__Action item__. Without the images, write out the whole listing exactly.

□ □ □ □

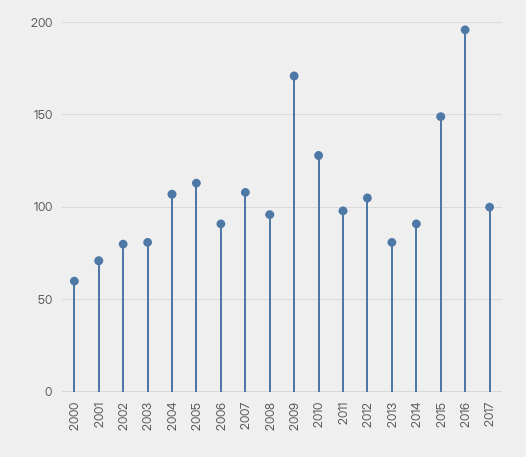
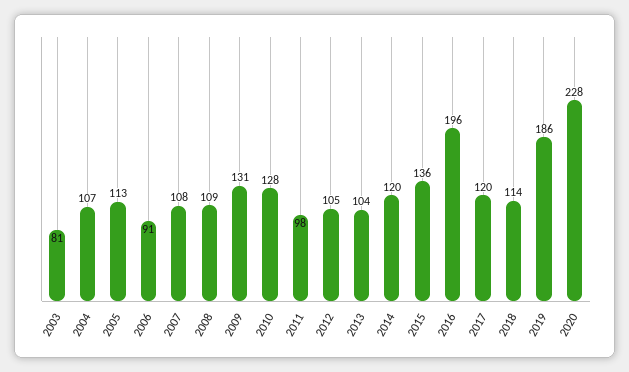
2000: 60 -> none
2001: 70 -> none
2002: 80 -> none
2008: 95 -> 109
2009: 170 -> 131
2013: 80 -> 104
2014: 90 -> 120
2015: 150 -> 136
2017: 100 -> 120
2018: none -> 114
2019: none -> 186
2020: none -> 228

□ □ □ □

__Solution below__.
2000: 60 -> none
2001: 70 -> none
2002: 80 -> none
2008: 95 -> 109
2009: 170 -> 131
2013: 80 -> 104
2014: 90 -> 120
2015: 150 -> 136
2017: 100 -> 120
2018: none -> 114
2019: none -> 186
2020: none -> 228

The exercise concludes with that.